The Diophantine equation:

$A^4 = B^4 + C^4 + D^4$

has no solutions.


That is, there exist no integers $A, B, C, D \in \Z$ that satisfy the above.


Refutation

The following counterexamples exist:

\(\displaystyle 422 \, 481^4\) \(=\) \(\displaystyle 95 \, 800^4 + 217 \, 519^4 + 414 \, 560^4\)
\(\displaystyle 20 \, 615 \, 673^4\) \(=\) \(\displaystyle 2 \, 682 \, 440^4 + 15 \, 365 \, 639^4 + 18 \, 796 \, 760^4\)
\(\displaystyle 638 \, 523 \, 249^4\) \(=\) \(\displaystyle 630 \, 662 \, 624^4 + 275 \, 156 \, 240^4 + 219 \, 076 \, 465^4\)

$\blacksquare$


Source of Name

This entry was named for Leonhard Paul Euler.


Historical Note

Leonhard Paul Euler put forward this conjecture in $1772$.

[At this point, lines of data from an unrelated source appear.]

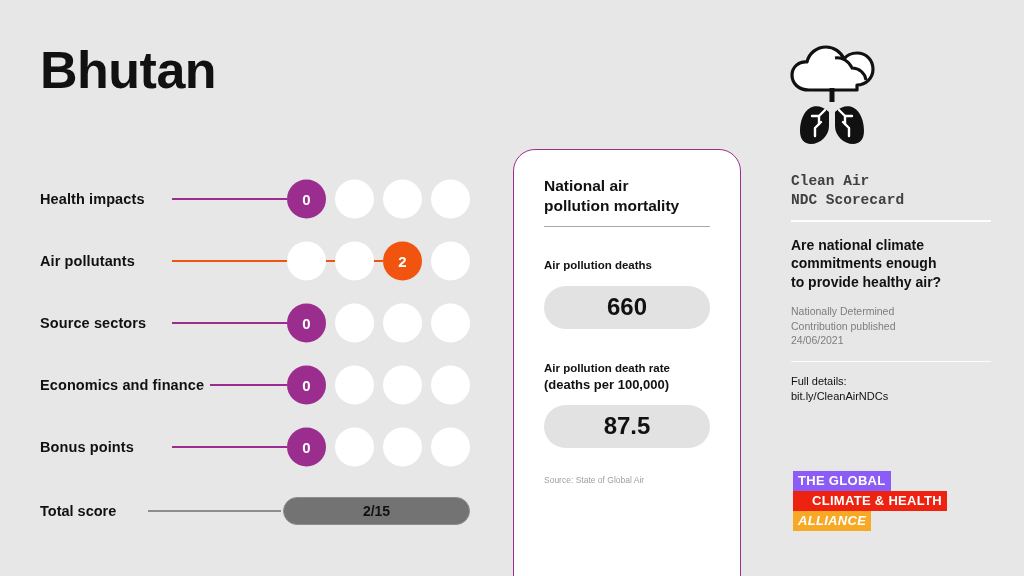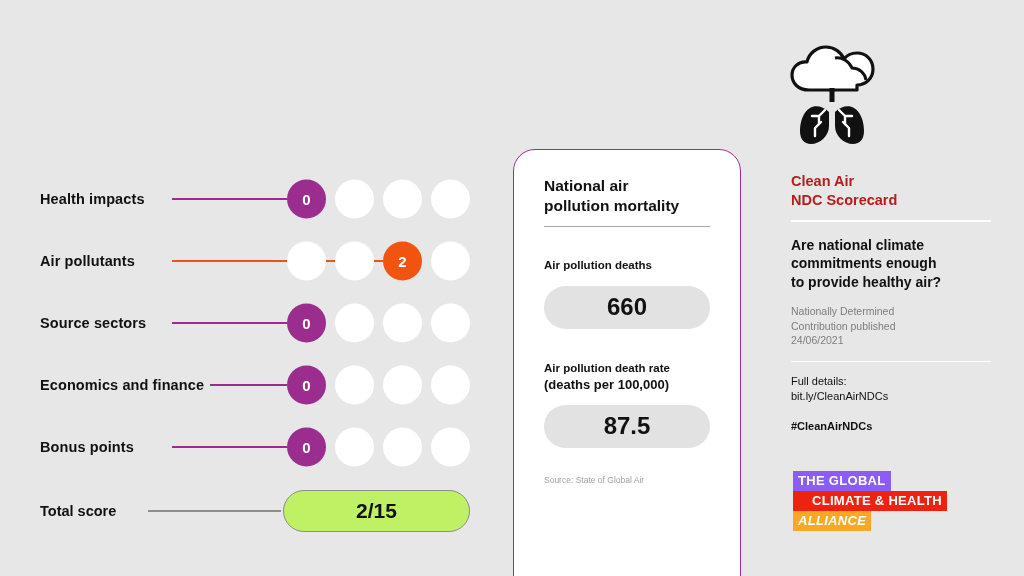--- a/index.html
+++ b/index.html
@@ -111,28 +111,28 @@
     height: 2px;
     transform: translateY(-1px);
     background: #8d8d8d;
   }
   #total-pill {
     position: absolute;
     right: 0;
     top: 50%;
     transform: translateY(-50%);
     width: 187px;
-    height: 42px;
+    height: 28px;
     border-radius: 21px;
-    background: #bef264;
+    background: #737373;
     border: 1.5px solid #8d8d8d;
     display: flex;
     align-items: center;
     justify-content: center;
-    font-size: 21px;
+    font-size: 14px;
     font-weight: 700;
     color: #111111;
     box-sizing: border-box;
   }
 
   
   #mortality-card {
     position: absolute;
     left: 513px;
     top: 149px;
@@ -199,23 +199,24 @@
   }
   #brand-icon {
     width: 86px;
     height: 104px;
     margin-left: -2px;
   }
   #brand-name {
     margin-top: 20px;
     font-size: 14.5px;
     font-weight: 700;
-    color: #b91c1c;
+    color: #404040;
     line-height: 1.29;
     white-space: pre-line;
+    font-family: Liberation Mono, monospace;
   }
   .panel-rule {
     height: 1.5px;
     background: #fdfdfd;
     width: 100%;
   }
   #rule-1 { margin-top: 11px; }
   #rule-2 { margin-top: 13px; }
   #panel-question {
     margin-top: 14px;
@@ -265,20 +266,21 @@
     line-height: 1;
     padding: 3px 5px 4px 5px;
     white-space: nowrap;
   }
 </style>
 </head>
 <body>
 
 <div id="page">
 
+  <div id="country-title">Bhutan</div>
 
   <div id="scorecard">
       <div class="score-row">
         <div class="row-label">Health impacts</div>
         <div class="row-connector" style="background: rgb(155, 45, 143); right: 183px; left: 132px;"></div>
         <div class="dots">
           <div class="dot filled" style="background: rgb(155, 45, 143);">0</div>
           <div class="dot"></div>
           <div class="dot"></div>
           <div class="dot"></div>
@@ -384,21 +386,20 @@
 
     <div id="panel-ndc-note">Nationally Determined
 Contribution published
 24/06/2021</div>
 
     <div id="rule-2" class="panel-rule"></div>
 
     <div id="panel-details">Full details:
 bit.ly/CleanAirNDCs</div>
 
-    <div id="panel-hashtag">#CleanAirNDCs</div>
   </div>
 
   <div id="alliance-logo">
       <div class="logo-line" style="background: #8b5cf6;">THE GLOBAL</div>
       <div class="logo-line" style="background: rgb(238, 34, 17); padding-left: 19px;">CLIMATE &amp; HEALTH</div>
       <div class="logo-line" style="background: rgb(247, 169, 37); font-style: italic;">ALLIANCE</div>
     </div>
 
 </div>
 

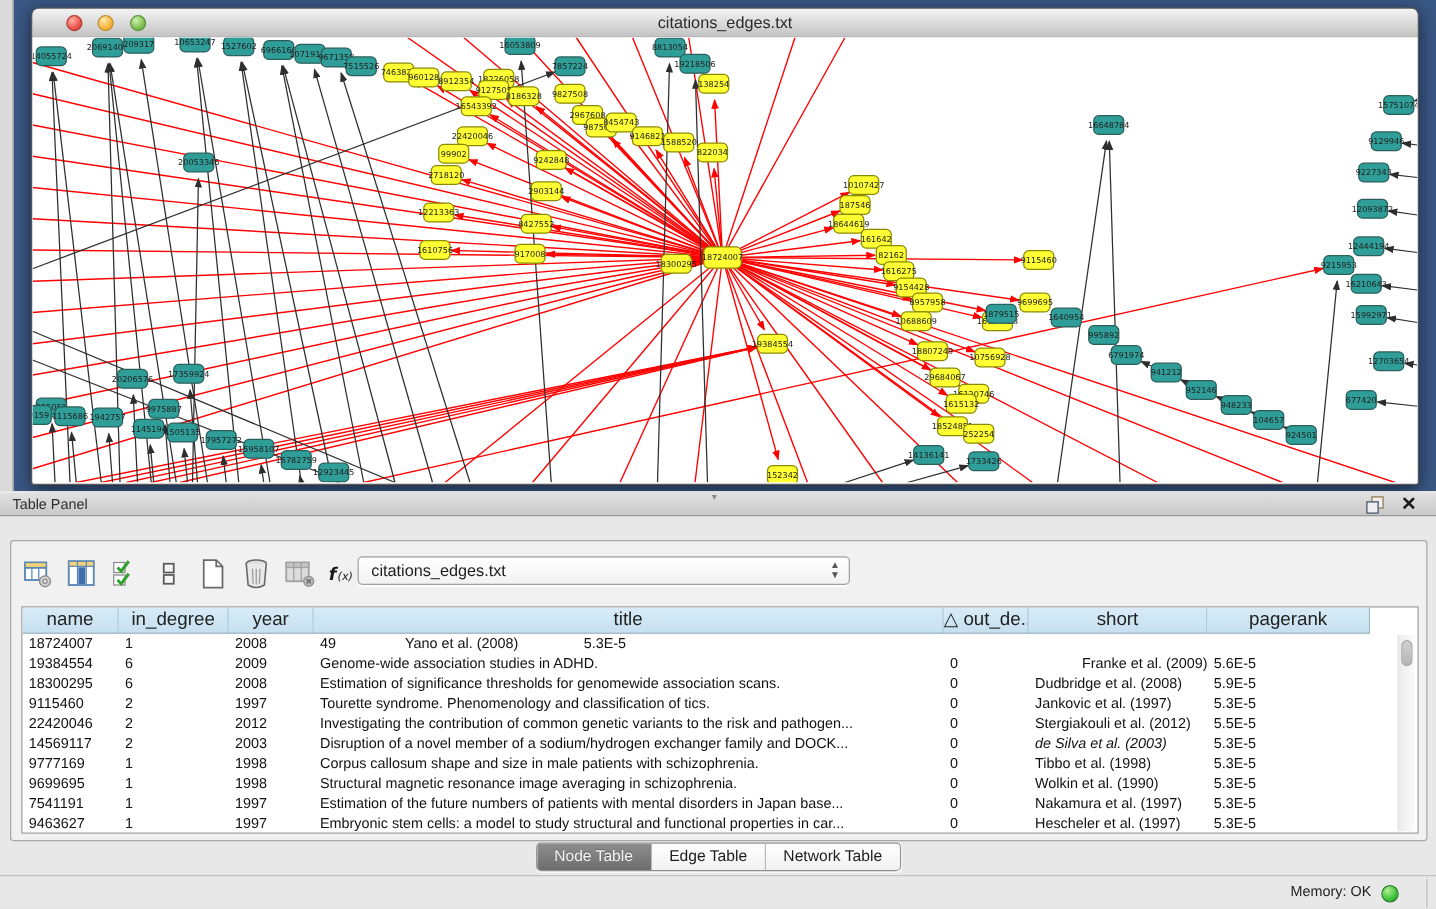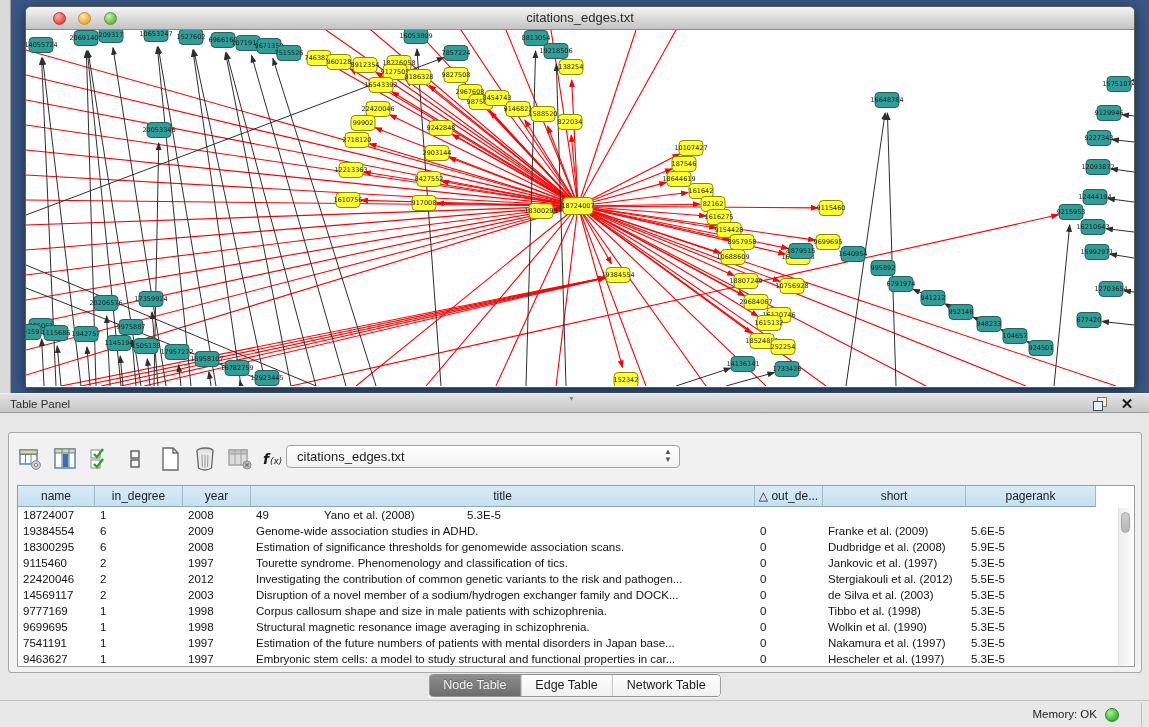--- a/index.html
+++ b/index.html
@@ -43,21 +43,21 @@
   #table-combo{position:absolute;left:277px;top:12px;width:394px;height:23px;box-sizing:border-box;
       border:1px solid #a2a2a2;border-radius:4px;background:linear-gradient(#ffffff,#f2f2f2);
       box-shadow:0 1px 1px rgba(255,255,255,.8);cursor:pointer;}
   #table-combo .val{position:absolute;left:10px;top:0;line-height:21px;font-size:13px;color:#1d1d1d;}
   #table-combo .stepper{position:absolute;right:7px;top:2px;font-size:8px;color:#555;line-height:8px;text-align:center;}
 
   
   #data-table{position:absolute;left:8px;top:52px;width:1118px;height:182px;background:#fff;
       border:1px solid #9e9e9e;box-sizing:border-box;overflow:hidden;}
   #hdr-row{display:flex;height:21px;}
-  .hcell{box-sizing:border-box;height:21px;line-height:20px;text-align:center;font-size:12px;color:#222;
+  .hcell{box-sizing:border-box;height:21px;line-height:20px;text-align:center;font-size:15px;color:#222;
       background:linear-gradient(#d8ebf7,#c6e0f0);border-right:1px solid #9fbccd;border-bottom:1px solid #8aa9bc;
       overflow:hidden;white-space:nowrap;cursor:pointer;flex:none;}
   .trow{display:flex;height:16px;}
   .tcell{box-sizing:border-box;height:16px;line-height:16px;font-size:11.5px;color:#111;
       padding-left:5px;overflow:hidden;white-space:nowrap;flex:none;}
   #v-scrollbar{position:absolute;right:2px;top:22px;width:13px;height:157px;
       background:linear-gradient(to right,#ececec,#fbfbfb);border-left:1px solid #e0e0e0;}
   #v-thumb{position:absolute;left:2px;top:4px;width:9px;height:21px;border-radius:5px;
       background:linear-gradient(#cfcfcf,#b5b5b5);border:1px solid #a8a8a8;box-sizing:border-box;}
 
@@ -729,21 +729,21 @@
             <div class="tcell" style="width: 68px;">49</div>
             <div class="tcell" style="width: 143px;">Yano et al. (2008)</div>
             <div class="tcell" style="width: 130px;">5.3E-5</div>
           </div>
           <div class="trow">
             <div class="tcell" style="width: 77px;">19384554</div>
             <div class="tcell" style="width: 88px;">6</div>
             <div class="tcell" style="width: 68px;">2009</div>
             <div class="tcell" style="width: 504px;">Genome-wide association studies in ADHD.</div>
             <div class="tcell" style="width: 68px;">0</div>
-            <div class="tcell" style="width: 143px;">Franke et al. (2009)</div>
+            <div class="tcell" style="width: 143px; text-align: right;">Franke et al. (2009)</div>
             <div class="tcell" style="width: 130px;">5.6E-5</div>
           </div>
           <div class="trow">
             <div class="tcell" style="width: 77px;">18300295</div>
             <div class="tcell" style="width: 88px;">6</div>
             <div class="tcell" style="width: 68px;">2008</div>
             <div class="tcell" style="width: 504px;">Estimation of significance thresholds for genomewide association scans.</div>
             <div class="tcell" style="width: 68px;">0</div>
             <div class="tcell" style="width: 143px;">Dudbridge et al. (2008)</div>
             <div class="tcell" style="width: 130px;">5.9E-5</div>
@@ -765,21 +765,21 @@
             <div class="tcell" style="width: 68px;">0</div>
             <div class="tcell" style="width: 143px;">Stergiakouli et al. (2012)</div>
             <div class="tcell" style="width: 130px;">5.5E-5</div>
           </div>
           <div class="trow">
             <div class="tcell" style="width: 77px;">14569117</div>
             <div class="tcell" style="width: 88px;">2</div>
             <div class="tcell" style="width: 68px;">2003</div>
             <div class="tcell" style="width: 504px;">Disruption of a novel member of a sodium/hydrogen exchanger family and DOCK...</div>
             <div class="tcell" style="width: 68px;">0</div>
-            <div class="tcell" style="width: 143px;">de Silva et al. (2003)</div>
+            <div class="tcell" style="width: 143px; font-style: italic;">de Silva et al. (2003)</div>
             <div class="tcell" style="width: 130px;">5.3E-5</div>
           </div>
           <div class="trow">
             <div class="tcell" style="width: 77px;">9777169</div>
             <div class="tcell" style="width: 88px;">1</div>
             <div class="tcell" style="width: 68px;">1998</div>
             <div class="tcell" style="width: 504px;">Corpus callosum shape and size in male patients with schizophrenia.</div>
             <div class="tcell" style="width: 68px;">0</div>
             <div class="tcell" style="width: 143px;">Tibbo et al. (1998)</div>
             <div class="tcell" style="width: 130px;">5.3E-5</div>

Nobody made any progress on proving it one way or another until Noam David Elkies discovered the counterexample $20 \, 615 \, 673$ in $1987$, and proved that there exists an infinite number of such solutions.

Soon after that, Roger Frye found the smaller counterexample $422 \, 481$, and demonstrated that there were none smaller.

Both counterexamples were published in the cited article in Mathematics of Computation by Elkies in $1988$.

This discovery was subsequently reported in the New York Times.

Allan MacLeod found the solution $638 \, 523 \, 249$ in $1997$.